In the tenth game of the World Chess Championship Viswanathan Anand playing with white pieces drew with Magnus Carlsen.
Grunfeld defence - 1. d4 Nf6 2. c4 g6 3. Nc3 d5 - was played in game 10. Learn about Grunfeld defence here .
Both the players came well prepared for the game. Neither was Magnus surprised by Anand's position like last game nor Anand played into Magnus' home preparation. It was an even game throughout with small advantages arising for white sporadically, which Anand failed to convert.
Magnus has been forcing a queen trade-off for the past four games now. He learnt his lesson from game 3, in which Anand put his queen to good use and won. In this game too he managed the trade-off in move 18.
Anand's 19th move, 'Ng5' created some problems for Magnus initially. He wasted almost 20 minutes before replying for the move. Later in the press conference he recounted this as an interesting variation and it may have created problems if he had not managed some accurate moves.
The only advantage Anand had was his 'd' pawn, which he had managed to push forward like in many previous games. But this time he could'nt elicit much advantage out of it. He even managed to put his pawn in the last square and bring his queen back, but Carlsen had a knight waiting to quash the advantage.
To sum it up, Anand executed some well prepared moves but Magnus defended everything with precise game play. Carlsen didn't commit even a small mistake in the match thus Anand was never able to break-free and going behind him.
Susan Polgar defended Anand's game play, "The fans need to consider Anand's position before criticizing for not going 'nuts' during the game. If he risks too much and loses, the match is basically over. Not an easy position or decision to make. It is easy for many fans at home with computer engines and nothing at stake to scream for him to go 'nuts'."
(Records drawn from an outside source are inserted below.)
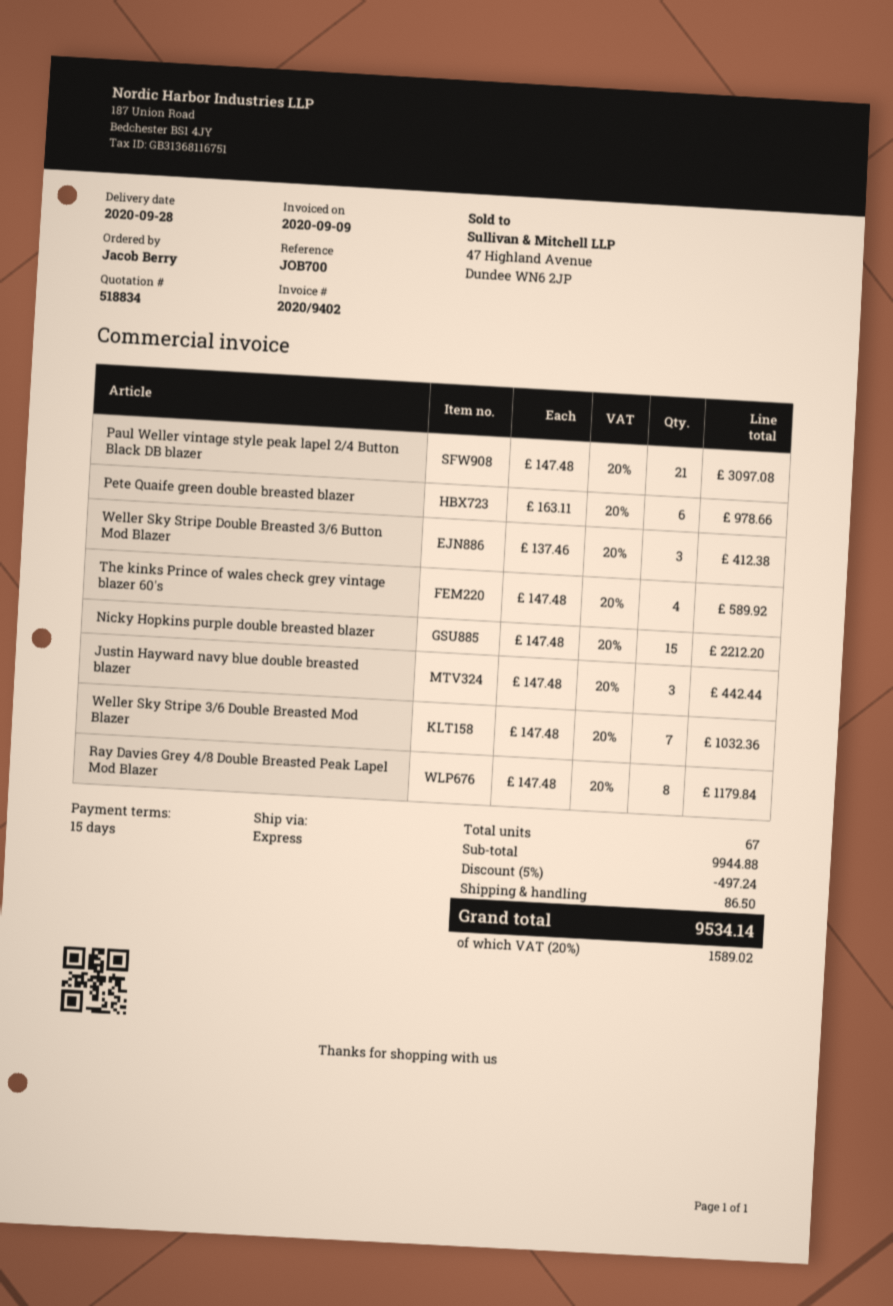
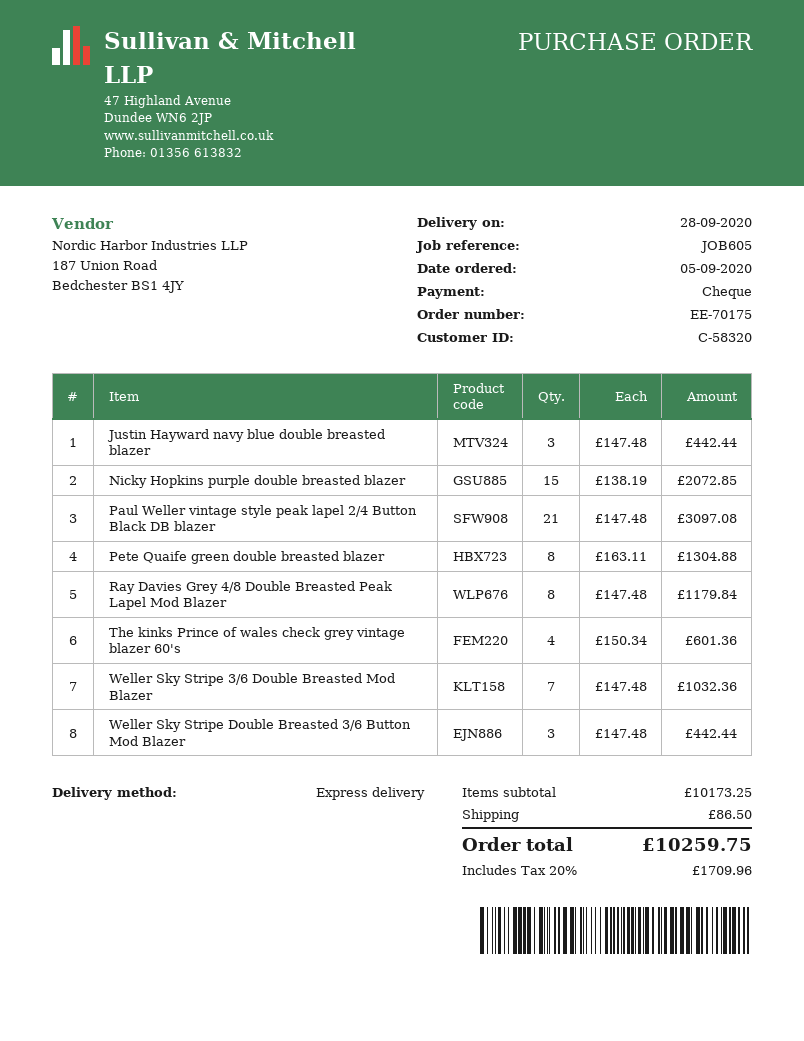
reference: JOB700 -> JOB605
Pete Quaife green double breasted blazer: 6 x 163.11 = 978.66 -> 8 x 163.11 = 1304.88
Weller Sky Stripe Double Breasted 3/6 Button Mod Blazer: 3 x 137.46 = 412.38 -> 3 x 147.48 = 442.44
The kinks Prince of wales check grey vintage blazer 60's: 4 x 147.48 = 589.92 -> 4 x 150.34 = 601.36
Nicky Hopkins purple double breasted blazer: 15 x 147.48 = 2212.20 -> 15 x 138.19 = 2072.85
subtotal: 9944.88 -> 10173.25
discount: 5% = 497.24 -> none
tax: 20% = 1589.02 -> 20% = 1709.96
total: 9534.14 -> 10259.75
With just two games left in the championship, Anand's hopes of winning this championship are hanging in the balance. The five time World Champion has to win atleast one out of these two to even stay in contention.
At the end of this round, Carlsen continued his one-point lead with 5.5 points, to Anand's 4.5 in the 12-round match.
Carlsen is just a point - a win or two draws - away from retaining the title which he had effortlessly wrested from Anand last year.
The 11th round will be played on Sunday with the players resting on Saturday. If that ends in a draw we are in for a thriller game 12 on Monday.
Seems like the counter blunder - 'move 26' - Anand made in game 6 is going to cost him this time.
A grim faced Anand told in the press conference, "I could'nt find anything which I missed. But yeah, it didn't end well."
He added, "It was a interesting game today, but he defended well. Let's see."
Magnus said in the press conference, "After NG5 I didn't find it easy at all. There are not many clear guidelines for that move."
When asked how Anand felt about his chances to become champion, he said, "I know I have to play well thats all, we know the score, yes, but i'm still there."